=== Begin Enclosure ===
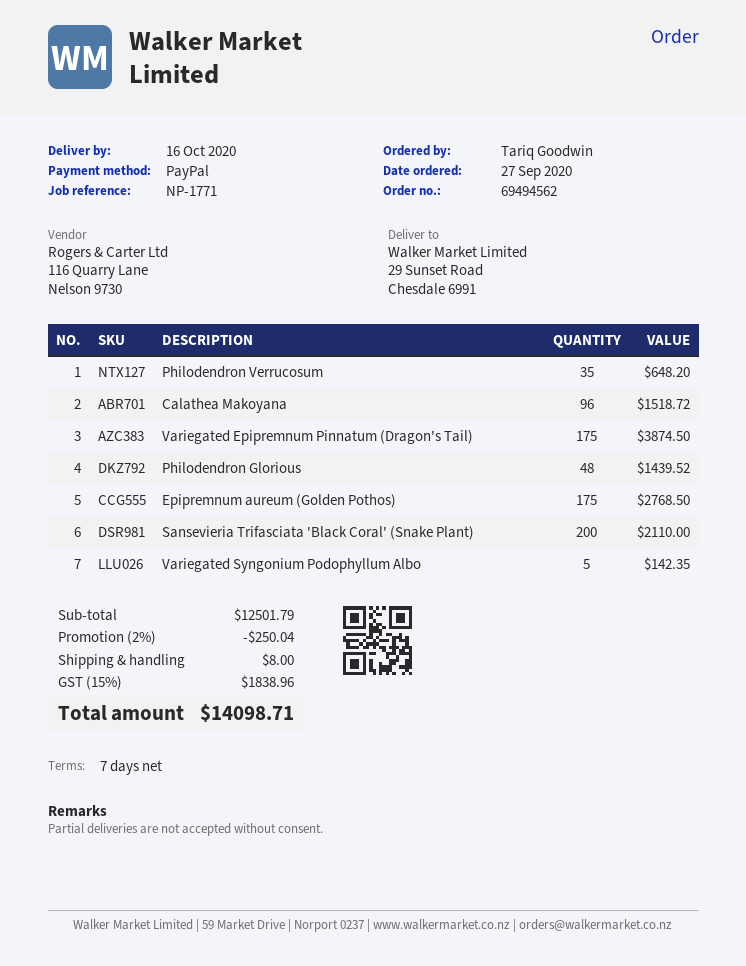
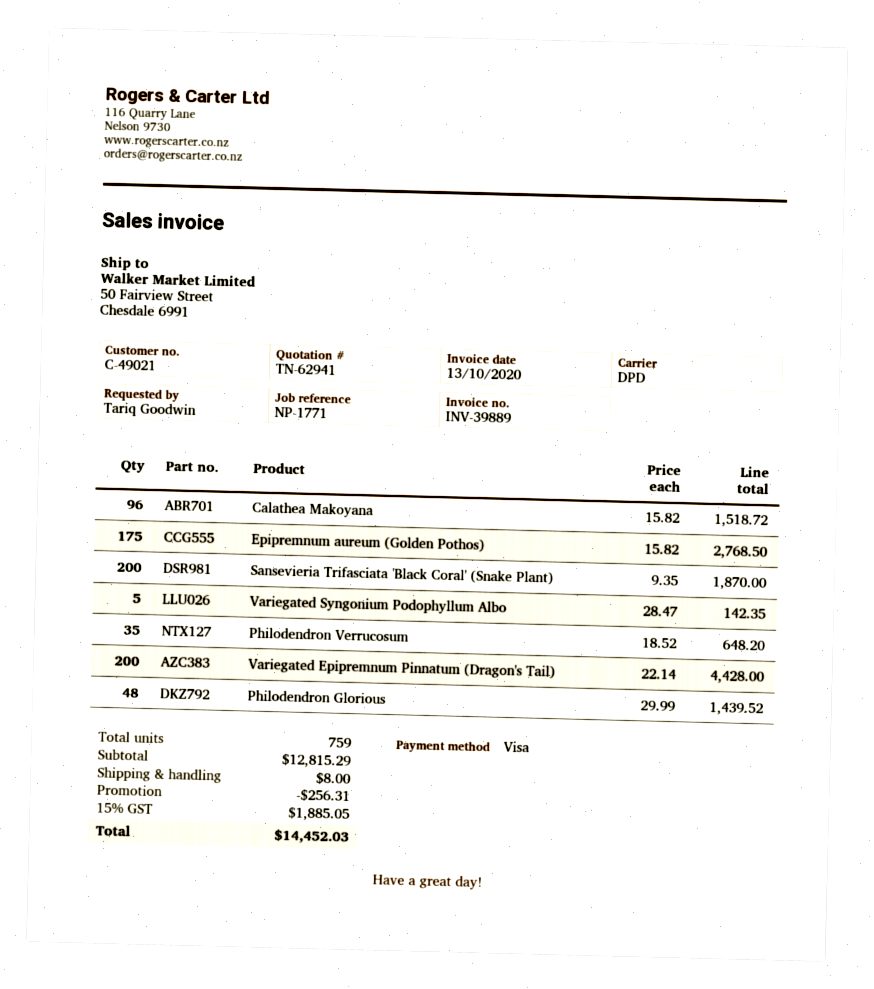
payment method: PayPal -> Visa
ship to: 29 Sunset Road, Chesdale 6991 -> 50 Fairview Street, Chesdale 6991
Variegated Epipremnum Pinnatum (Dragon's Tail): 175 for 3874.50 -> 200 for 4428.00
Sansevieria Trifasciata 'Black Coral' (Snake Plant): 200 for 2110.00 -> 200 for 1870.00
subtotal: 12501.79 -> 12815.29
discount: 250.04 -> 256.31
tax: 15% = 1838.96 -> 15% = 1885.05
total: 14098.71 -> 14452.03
=== End Enclosure ===
=== Begin Enclosure ===
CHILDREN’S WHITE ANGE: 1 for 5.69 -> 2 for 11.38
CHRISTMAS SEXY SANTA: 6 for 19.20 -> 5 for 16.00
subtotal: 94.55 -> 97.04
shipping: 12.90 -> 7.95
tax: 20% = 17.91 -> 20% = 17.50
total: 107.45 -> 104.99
=== End Enclosure ===
=== Begin Enclosure ===
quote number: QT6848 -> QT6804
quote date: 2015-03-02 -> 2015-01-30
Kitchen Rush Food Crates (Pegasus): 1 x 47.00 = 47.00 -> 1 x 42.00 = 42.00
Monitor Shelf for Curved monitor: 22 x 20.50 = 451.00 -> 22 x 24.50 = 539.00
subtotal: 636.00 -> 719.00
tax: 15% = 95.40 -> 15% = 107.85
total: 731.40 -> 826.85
=== End Enclosure ===
Please return all lines from the records that hold the word "quote".

Response area.
quote number: QT6848 -> QT6804
quote date: 2015-03-02 -> 2015-01-30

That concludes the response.